## Brief
Look through the lines below, find those with the word "Crosstrek", and copy them.

## Data extracts
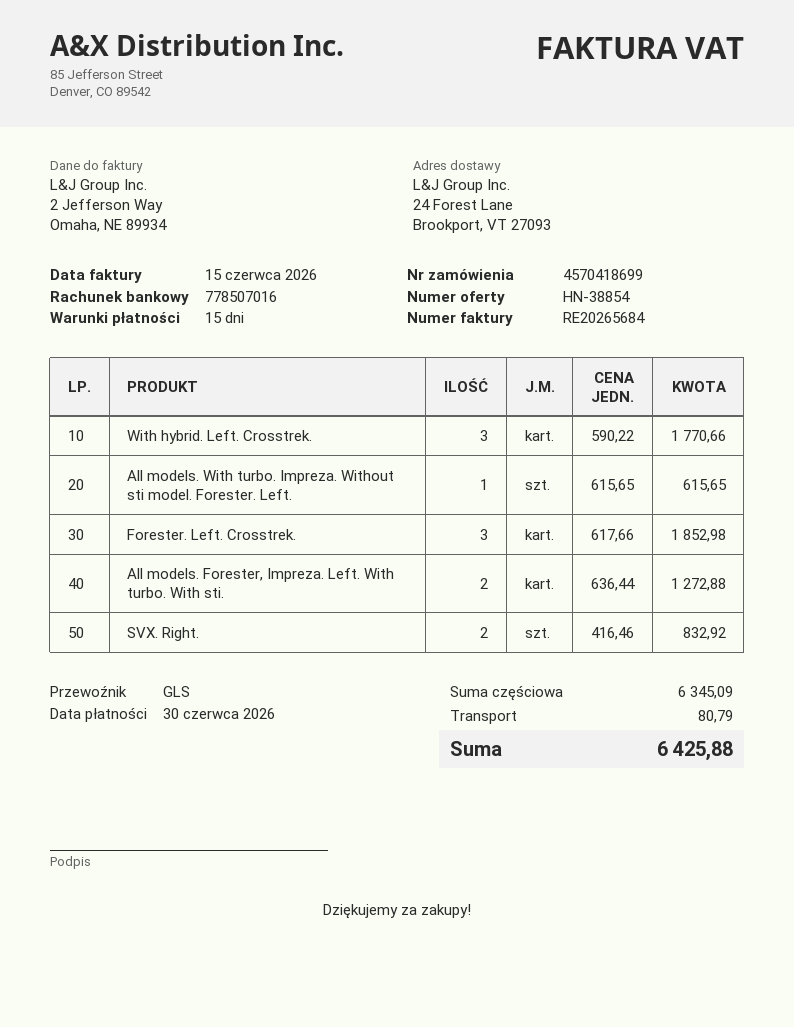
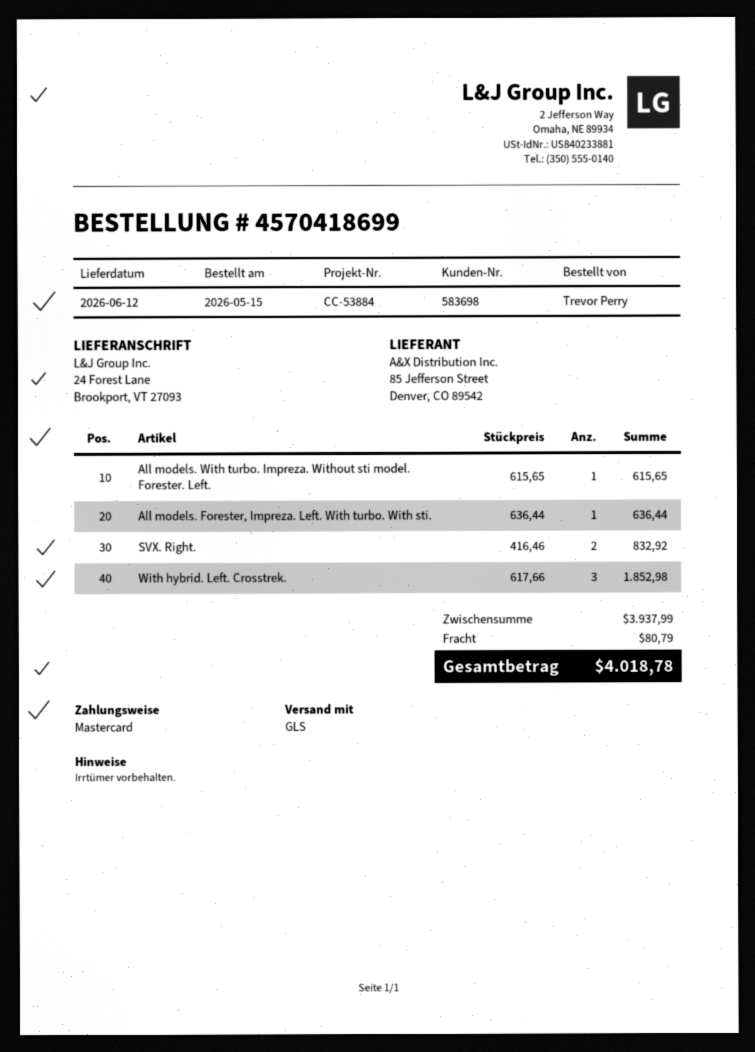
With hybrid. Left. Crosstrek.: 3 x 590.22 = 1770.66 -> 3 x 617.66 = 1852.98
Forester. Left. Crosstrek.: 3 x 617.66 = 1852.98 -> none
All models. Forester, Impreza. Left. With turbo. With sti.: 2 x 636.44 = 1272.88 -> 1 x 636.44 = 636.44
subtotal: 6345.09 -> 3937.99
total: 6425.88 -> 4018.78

==

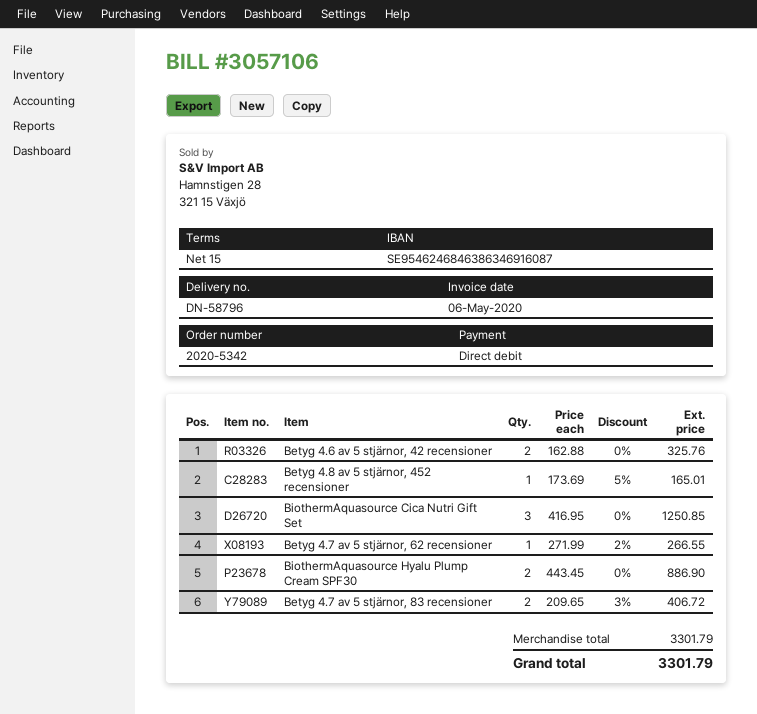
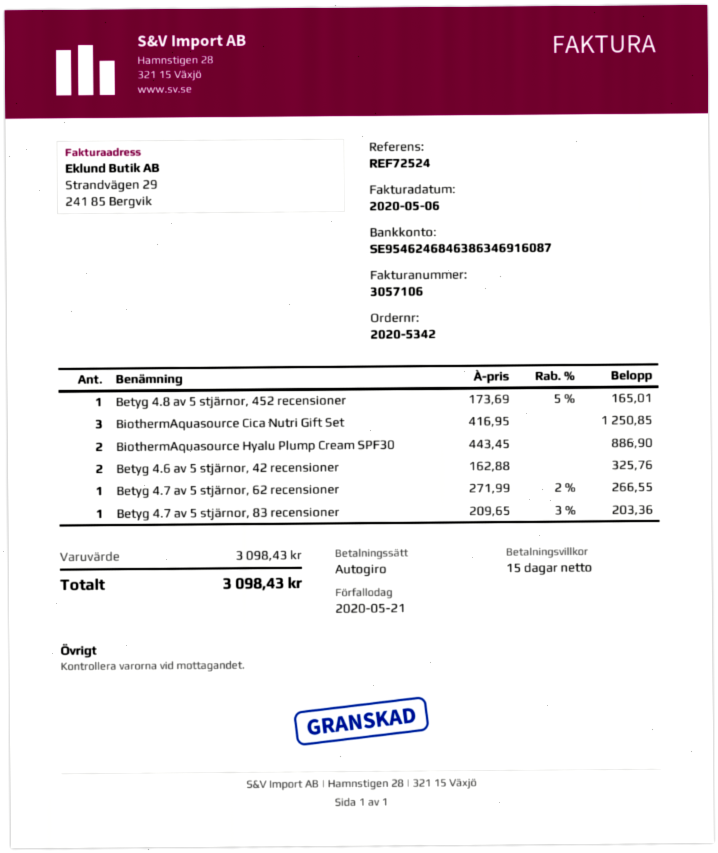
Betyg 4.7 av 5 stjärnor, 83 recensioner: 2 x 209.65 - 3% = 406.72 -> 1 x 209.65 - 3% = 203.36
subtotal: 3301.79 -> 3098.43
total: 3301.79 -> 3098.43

## Expected answer
With hybrid. Left. Crosstrek.: 3 x 590.22 = 1770.66 -> 3 x 617.66 = 1852.98
Forester. Left. Crosstrek.: 3 x 617.66 = 1852.98 -> none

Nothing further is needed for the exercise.